-- TASK REQUIREMENTS --
Every record below should be written out exactly; pictures stay out.

── LISTED RECORDS ──

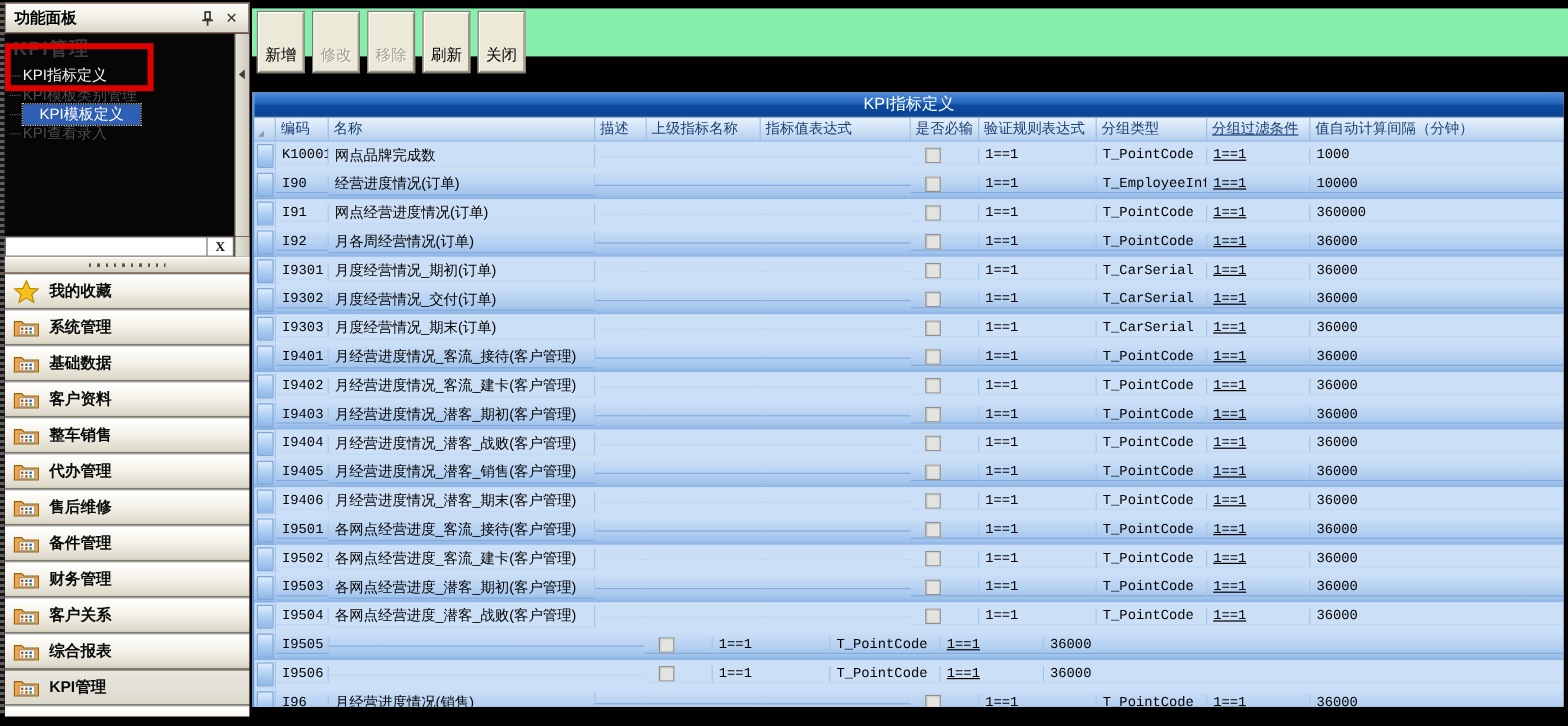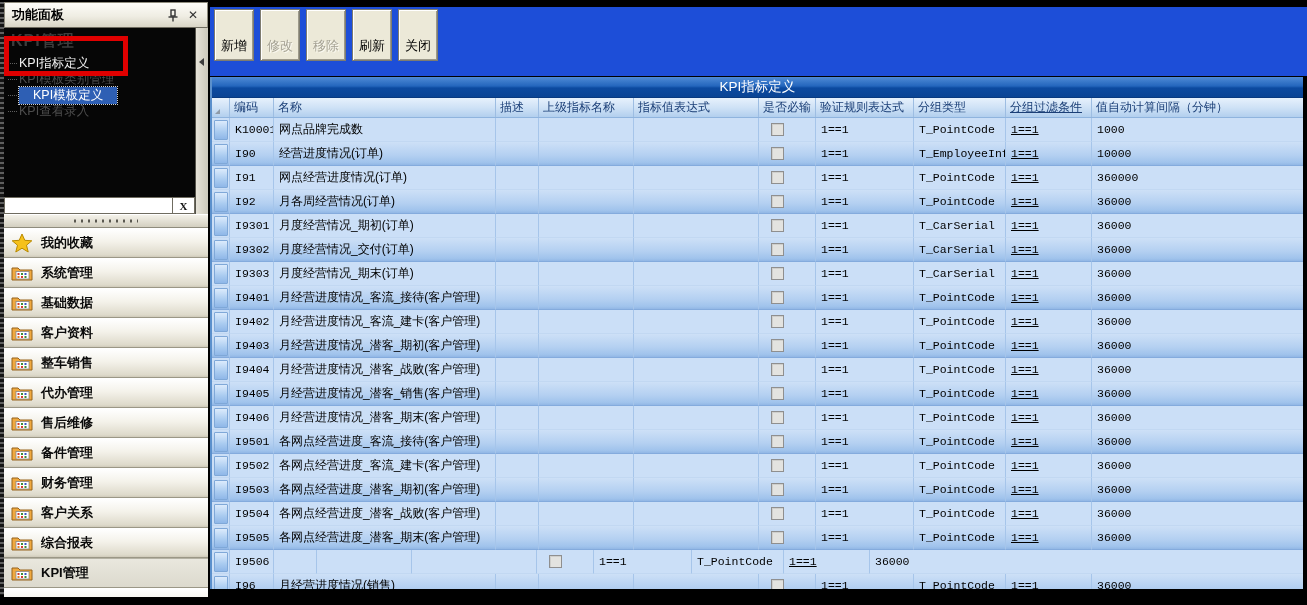--- a/index.html
+++ b/index.html
@@ -58,42 +58,42 @@
   .nav-item { height:30px; flex:none; display:flex; align-items:center; gap:8px; padding:0 8px 0 7px;
     background:linear-gradient(180deg,#ffffff 0%,#f4f2ea 45%,#dedacb 92%,#cfcaba 100%);
     border-top:1px solid #fff; border-bottom:1px solid #9b9786; cursor:default; }
   .nav-item.selected { background:linear-gradient(180deg,#e9e7de 0%,#dcd9cd 100%);
     border-top:1px solid #b5b2a4; }
   .nav-item .nav-label { font-size:13px; font-weight:bold; color:#0a0a0a; }
   .nav-item .icon { width:22px; height:18px; flex:none; display:flex; align-items:center; justify-content:center; }
 
   
   .main { position:absolute; left:210px; top:0; width:1097px; height:597px; background:#000; }
-  .toolbar { position:absolute; left:0; top:7px; width:100%; height:69px; background:#1d4ed8;
+  .toolbar { position:absolute; left:0; top:7px; width:100%; height:40px; background:#86efac;
     display:flex; gap:6px; padding:2px 0 2px 4px; }
   .tb-btn { width:40px; height:52px; background:#ece9d8; border:1px solid #7e7c70;
     box-shadow:inset 1px 1px 0 #ffffff, inset -1px -1px 0 #9c998a;
     display:flex; align-items:flex-end; justify-content:center; padding-bottom:5px;
     font-size:13px; color:#000; font-family:"Liberation Sans",sans-serif; }
   .tb-btn.disabled { color:#a5a294; text-shadow:1px 1px 0 #fbfaf3; }
 
   
   .grid { position:absolute; left:0; top:77px; width:1093px; bottom:8px; display:flex; flex-direction:column;
     border-left:2px solid #5b90cc; background:#cbdff7; }
   .grid-title { height:21px; flex:none; display:flex; align-items:center; justify-content:center;
     color:#fff; font-size:13.5px;
     background:linear-gradient(180deg,#4f8bd6 0%,#2466bd 45%,#0c4aa0 55%,#0a4494 100%);
     border-bottom:1px solid #083a80; }
   .grid-header { height:20px; flex:none; display:flex;
     background:linear-gradient(180deg,#e7f1fc 0%,#cfe2f6 50%,#b2cfee 100%);
     border-bottom:1px solid #8fb4de; }
   .hcell { display:flex; align-items:center; padding:0 4px; font-size:12px; color:#1b3f77;
     border-right:1px solid #9dbde2; white-space:nowrap; overflow:hidden; }
   .grid-body { flex:1; overflow:hidden; }
-  .grow { height:24px; display:flex; background:#cbdff7; }
+  .grow { height:24px; display:flex; background:#cbdff7;align-items:center; }
   .grow.alt { background:linear-gradient(180deg,#cde0f7 0%,#b4d0f1 55%,#a0c3ec 85%,#8cb2e2 100%); }
   .cell { display:flex; align-items:center; padding:0 5px; font-size:12px; color:#000;
     border-right:1px solid #a6c5ea; border-bottom:1px solid #c2d8f2; white-space:nowrap; overflow:hidden; }
   .grow.alt .cell { border-bottom:1px solid #84abdd; }
   .mono { font-family:"Liberation Mono", monospace; font-size:11.5px; }
   .c-sel { width:18px; flex:none; padding:0; }
   .selchip { width:14px; height:20px; margin:1px auto;
     background:linear-gradient(180deg,#dcebfc,#a9cbf0 60%,#8fb7e8); border:1px solid #7fa8d8; border-radius:1px; }
   .c-code { width:44px; flex:none; }
   .c-name { width:222px; flex:none; }
@@ -678,21 +678,20 @@
             <div class="cell c-rule mono">1==1</div>
             <div class="cell c-gtype mono">T_PointCode</div>
             <div class="cell c-gfilter mono">1==1</div>
             <div class="cell c-interval mono">36000</div>
           </div>
           <div class="grow alt">
             <div class="cell c-sel">
               <div class="selchip"></div>
             </div>
             <div class="cell c-code mono">I9505</div>
-            <div class="cell c-name">各网点经营进度_潜客_期末(客户管理)</div>
             <div class="cell c-desc"></div>
             <div class="cell c-parent"></div>
             <div class="cell c-expr"></div>
             <div class="cell c-req">
               <div class="checkbox"></div>
             </div>
             <div class="cell c-rule mono">1==1</div>
             <div class="cell c-gtype mono">T_PointCode</div>
             <div class="cell c-gfilter mono">1==1</div>
             <div class="cell c-interval mono">36000</div>

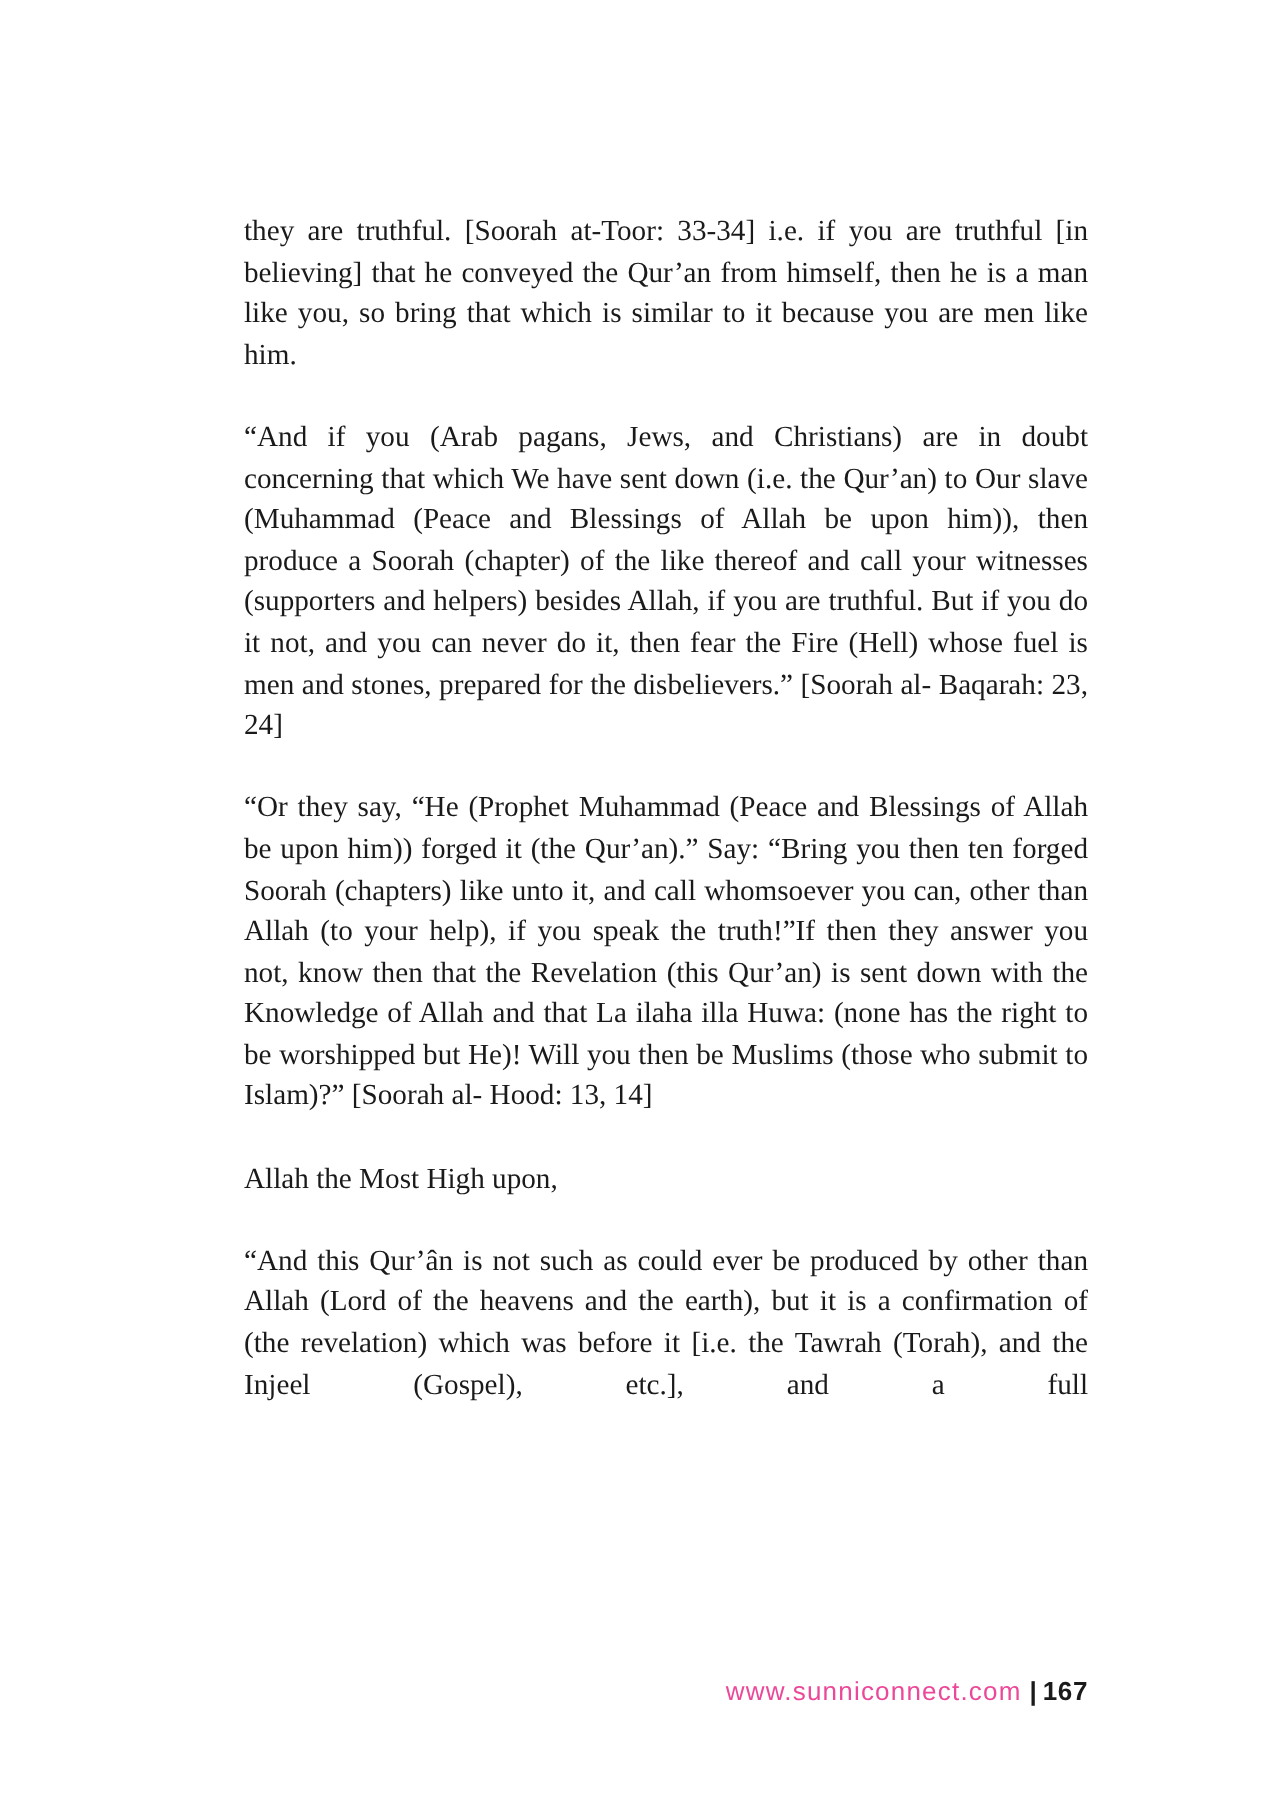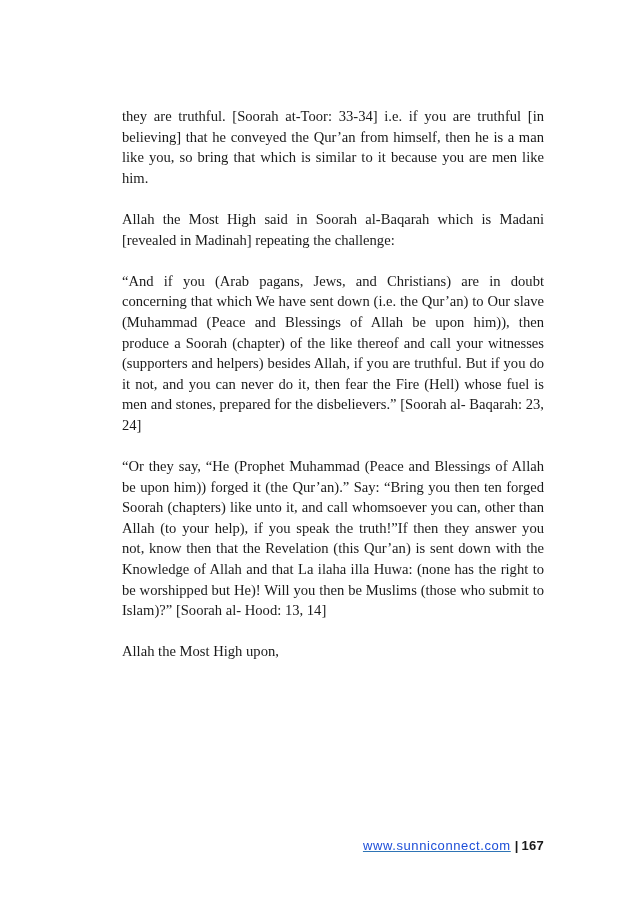--- a/index.html
+++ b/index.html
@@ -39,43 +39,42 @@
       position: absolute;
       top: 838px;
       right: 110px;
       font-family: "Liberation Sans", sans-serif;
       font-size: 13px;
       line-height: 16px;
       color: #1a1a1a;
       white-space: nowrap;
     }
     .footer-link {
-      color: #1d4ed8;
-      text-decoration: underline;
+      color: #ec4899;
       text-decoration-color: #2e74b5;
       letter-spacing: 0.6px;
     }
     .footer-sep {
       display: inline-block;
       margin: 0 3px 0 4px;
       font-weight: bold;
     }
     .footer-page {
       font-weight: bold;
       letter-spacing: 0.3px;
     }
   </style>
 </head>
 <body>
 
 <div class="page">
   <div class="content">
     <p class="para">they are truthful. [Soorah at-Toor: 33-34] i.e. if you are truthful [in believing] that he conveyed the Qur’an from himself, then he is a man like you, so bring that which is similar to it because you are men like him.</p>
-    <p class="para">Allah the Most High said in Soorah al-Baqarah which is Madani [revealed in Madinah] repeating the challenge:</p>
     <p class="para">“And if you (Arab pagans, Jews, and Christians) are in doubt concerning that which We have sent down (i.e. the Qur’an) to Our slave (Muhammad (Peace and Blessings of Allah be upon him)), then produce a Soorah (chapter) of the like thereof and call your witnesses (supporters and helpers) besides Allah, if you are truthful. But if you do it not, and you can never do it, then fear the Fire (Hell) whose fuel is men and stones, prepared for the disbelievers.” [Soorah al- Baqarah: 23, 24]</p>
     <p class="para">“Or they say, “He (Prophet Muhammad (Peace and Blessings of Allah be upon him)) forged it (the Qur’an).” Say: “Bring you then ten forged Soorah (chapters) like unto it, and call whomsoever you can, other than Allah (to your help), if you speak the truth!”If then they answer you not, know then that the Revelation (this Qur’an) is sent down with the Knowledge of Allah and that La ilaha illa Huwa: (none has the right to be worshipped but He)! Will you then be Muslims (those who submit to Islam)?” [Soorah al- Hood: 13, 14]</p>
     <p class="para">Allah the Most High upon,</p>
+    <p class="para" style="text-align-last: justify;">“And this Qur’ân is not such as could ever be produced by other than Allah (Lord of the heavens and the earth), but it is a confirmation of (the revelation) which was before it [i.e. the Tawrah (Torah), and the Injeel (Gospel), etc.], and a full</p>
   </div>
 
   <div class="footer">
     <span class="footer-link">www.sunniconnect.com</span><span class="footer-sep">|</span><span class="footer-page">167</span>
   </div>
 </div>
 
 </body></html>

───

-- RESPONSE --
--- a/index.html
+++ b/index.html
@@ -58,42 +58,42 @@
   .nav-item { height:30px; flex:none; display:flex; align-items:center; gap:8px; padding:0 8px 0 7px;
     background:linear-gradient(180deg,#ffffff 0%,#f4f2ea 45%,#dedacb 92%,#cfcaba 100%);
     border-top:1px solid #fff; border-bottom:1px solid #9b9786; cursor:default; }
   .nav-item.selected { background:linear-gradient(180deg,#e9e7de 0%,#dcd9cd 100%);
     border-top:1px solid #b5b2a4; }
   .nav-item .nav-label { font-size:13px; font-weight:bold; color:#0a0a0a; }
   .nav-item .icon { width:22px; height:18px; flex:none; display:flex; align-items:center; justify-content:center; }
 
   
   .main { position:absolute; left:210px; top:0; width:1097px; height:597px; background:#000; }
-  .toolbar { position:absolute; left:0; top:7px; width:100%; height:69px; background:#1d4ed8;
+  .toolbar { position:absolute; left:0; top:7px; width:100%; height:40px; background:#86efac;
     display:flex; gap:6px; padding:2px 0 2px 4px; }
   .tb-btn { width:40px; height:52px; background:#ece9d8; border:1px solid #7e7c70;
     box-shadow:inset 1px 1px 0 #ffffff, inset -1px -1px 0 #9c998a;
     display:flex; align-items:flex-end; justify-content:center; padding-bottom:5px;
     font-size:13px; color:#000; font-family:"Liberation Sans",sans-serif; }
   .tb-btn.disabled { color:#a5a294; text-shadow:1px 1px 0 #fbfaf3; }
 
   
   .grid { position:absolute; left:0; top:77px; width:1093px; bottom:8px; display:flex; flex-direction:column;
     border-left:2px solid #5b90cc; background:#cbdff7; }
   .grid-title { height:21px; flex:none; display:flex; align-items:center; justify-content:center;
     color:#fff; font-size:13.5px;
     background:linear-gradient(180deg,#4f8bd6 0%,#2466bd 45%,#0c4aa0 55%,#0a4494 100%);
     border-bottom:1px solid #083a80; }
   .grid-header { height:20px; flex:none; display:flex;
     background:linear-gradient(180deg,#e7f1fc 0%,#cfe2f6 50%,#b2cfee 100%);
     border-bottom:1px solid #8fb4de; }
   .hcell { display:flex; align-items:center; padding:0 4px; font-size:12px; color:#1b3f77;
     border-right:1px solid #9dbde2; white-space:nowrap; overflow:hidden; }
   .grid-body { flex:1; overflow:hidden; }
-  .grow { height:24px; display:flex; background:#cbdff7; }
+  .grow { height:24px; display:flex; background:#cbdff7;align-items:center; }
   .grow.alt { background:linear-gradient(180deg,#cde0f7 0%,#b4d0f1 55%,#a0c3ec 85%,#8cb2e2 100%); }
   .cell { display:flex; align-items:center; padding:0 5px; font-size:12px; color:#000;
     border-right:1px solid #a6c5ea; border-bottom:1px solid #c2d8f2; white-space:nowrap; overflow:hidden; }
   .grow.alt .cell { border-bottom:1px solid #84abdd; }
   .mono { font-family:"Liberation Mono", monospace; font-size:11.5px; }
   .c-sel { width:18px; flex:none; padding:0; }
   .selchip { width:14px; height:20px; margin:1px auto;
     background:linear-gradient(180deg,#dcebfc,#a9cbf0 60%,#8fb7e8); border:1px solid #7fa8d8; border-radius:1px; }
   .c-code { width:44px; flex:none; }
   .c-name { width:222px; flex:none; }
@@ -678,21 +678,20 @@
             <div class="cell c-rule mono">1==1</div>
             <div class="cell c-gtype mono">T_PointCode</div>
             <div class="cell c-gfilter mono">1==1</div>
             <div class="cell c-interval mono">36000</div>
           </div>
           <div class="grow alt">
             <div class="cell c-sel">
               <div class="selchip"></div>
             </div>
             <div class="cell c-code mono">I9505</div>
-            <div class="cell c-name">各网点经营进度_潜客_期末(客户管理)</div>
             <div class="cell c-desc"></div>
             <div class="cell c-parent"></div>
             <div class="cell c-expr"></div>
             <div class="cell c-req">
               <div class="checkbox"></div>
             </div>
             <div class="cell c-rule mono">1==1</div>
             <div class="cell c-gtype mono">T_PointCode</div>
             <div class="cell c-gfilter mono">1==1</div>
             <div class="cell c-interval mono">36000</div>

--- a/index.html
+++ b/index.html
@@ -39,43 +39,42 @@
       position: absolute;
       top: 838px;
       right: 110px;
       font-family: "Liberation Sans", sans-serif;
       font-size: 13px;
       line-height: 16px;
       color: #1a1a1a;
       white-space: nowrap;
     }
     .footer-link {
-      color: #1d4ed8;
-      text-decoration: underline;
+      color: #ec4899;
       text-decoration-color: #2e74b5;
       letter-spacing: 0.6px;
     }
     .footer-sep {
       display: inline-block;
       margin: 0 3px 0 4px;
       font-weight: bold;
     }
     .footer-page {
       font-weight: bold;
       letter-spacing: 0.3px;
     }
   </style>
 </head>
 <body>
 
 <div class="page">
   <div class="content">
     <p class="para">they are truthful. [Soorah at-Toor: 33-34] i.e. if you are truthful [in believing] that he conveyed the Qur’an from himself, then he is a man like you, so bring that which is similar to it because you are men like him.</p>
-    <p class="para">Allah the Most High said in Soorah al-Baqarah which is Madani [revealed in Madinah] repeating the challenge:</p>
     <p class="para">“And if you (Arab pagans, Jews, and Christians) are in doubt concerning that which We have sent down (i.e. the Qur’an) to Our slave (Muhammad (Peace and Blessings of Allah be upon him)), then produce a Soorah (chapter) of the like thereof and call your witnesses (supporters and helpers) besides Allah, if you are truthful. But if you do it not, and you can never do it, then fear the Fire (Hell) whose fuel is men and stones, prepared for the disbelievers.” [Soorah al- Baqarah: 23, 24]</p>
     <p class="para">“Or they say, “He (Prophet Muhammad (Peace and Blessings of Allah be upon him)) forged it (the Qur’an).” Say: “Bring you then ten forged Soorah (chapters) like unto it, and call whomsoever you can, other than Allah (to your help), if you speak the truth!”If then they answer you not, know then that the Revelation (this Qur’an) is sent down with the Knowledge of Allah and that La ilaha illa Huwa: (none has the right to be worshipped but He)! Will you then be Muslims (those who submit to Islam)?” [Soorah al- Hood: 13, 14]</p>
     <p class="para">Allah the Most High upon,</p>
+    <p class="para" style="text-align-last: justify;">“And this Qur’ân is not such as could ever be produced by other than Allah (Lord of the heavens and the earth), but it is a confirmation of (the revelation) which was before it [i.e. the Tawrah (Torah), and the Injeel (Gospel), etc.], and a full</p>
   </div>
 
   <div class="footer">
     <span class="footer-link">www.sunniconnect.com</span><span class="footer-sep">|</span><span class="footer-page">167</span>
   </div>
 </div>
 
 </body></html>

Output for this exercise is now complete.